Kenny can't help but grin when he has Tweek is spazzing on the edge of a mental breakdown – in the most adorable sense of the words, if there's any – and clinging onto his right arm. They're watching Dead Silence, and he has to admit those dolls are some dope shit, but he's not even paying attention. Tweek keeps whimpering and doing those cute noises that all the concentration Kenny has is directly focused on not letting all his blood go straight to his dick. He believes he is drooling over his fantasies when he feels his sleeve being pulled. He looks at Butters, who's by his left side and has scooted closer at some point.

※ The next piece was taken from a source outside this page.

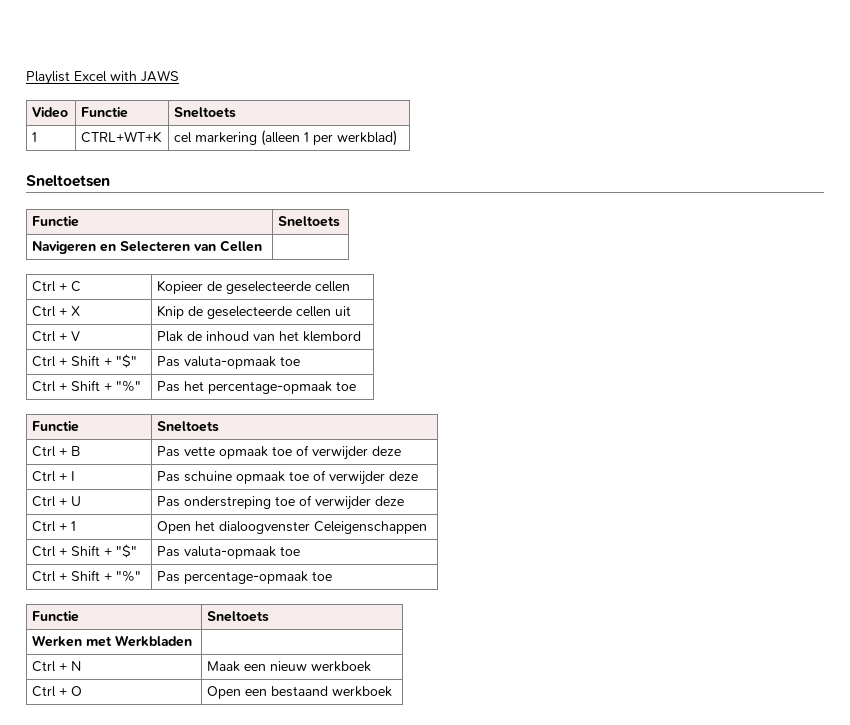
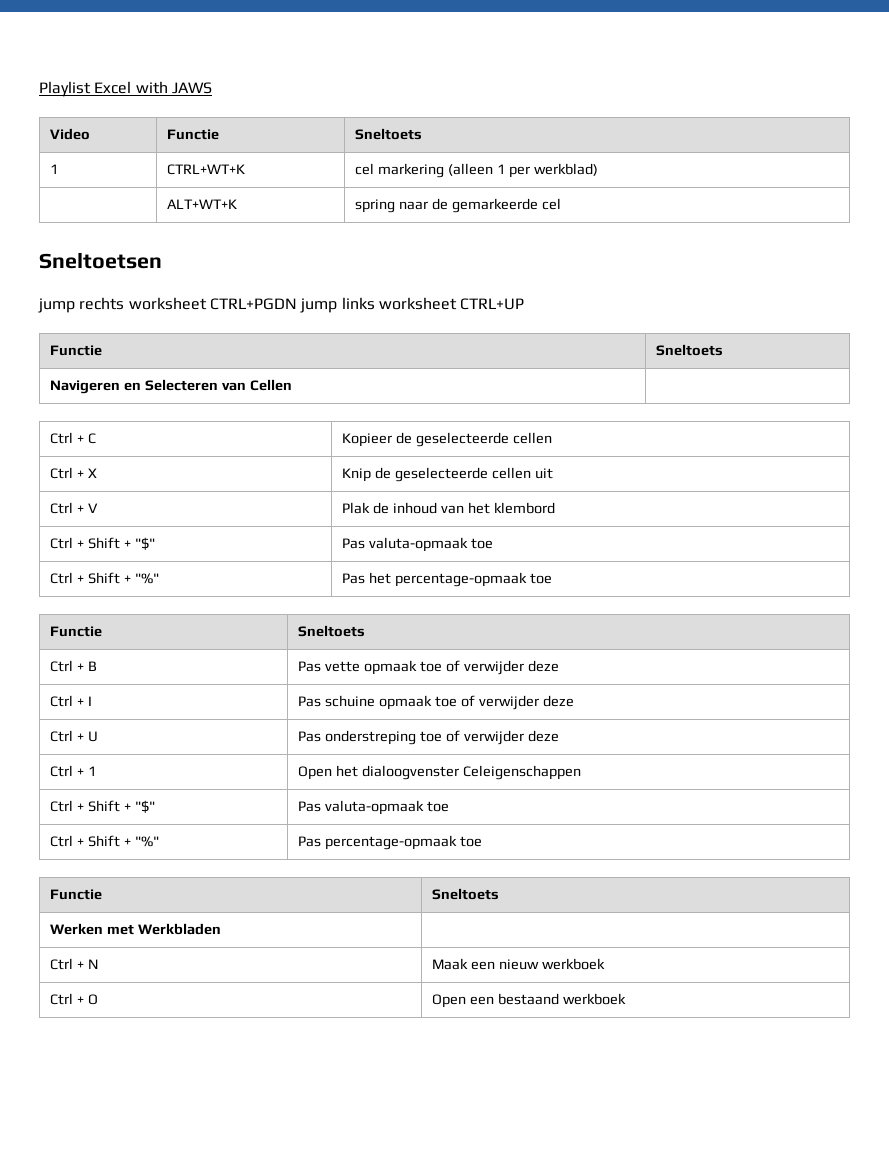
+ | ALT+WT+K | spring naar de gemarkeerde cel
  Sneltoetsen
+ jump rechts worksheet CTRL+PGDN jump links worksheet CTRL+UP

"K-Ken," he whispers with a frightened look. "Ah-I don't wanna get in the way or nothin'," he adds, and he lowers his head, almost hiding it between his shoulders when there's a sudden, loud noise on the movie and Tweek screams for his dear life (they're lucky Butters' parents are out for dinner, seriously). "B-but I'm really scared," Kenny checks on Tweek to make sure he isn't dead or convulsing or anything, then looks back to Butters. Though the lights are off, he can see Butters' eyes glittering from the dim illumination the TV projects. He must have been holding back from holding onto Kenny's arm, since he always does that when they eventually watch horror movies with Stan, Kyle and Cartman. Says it comforts him. "C-can I hold your hand, at least?"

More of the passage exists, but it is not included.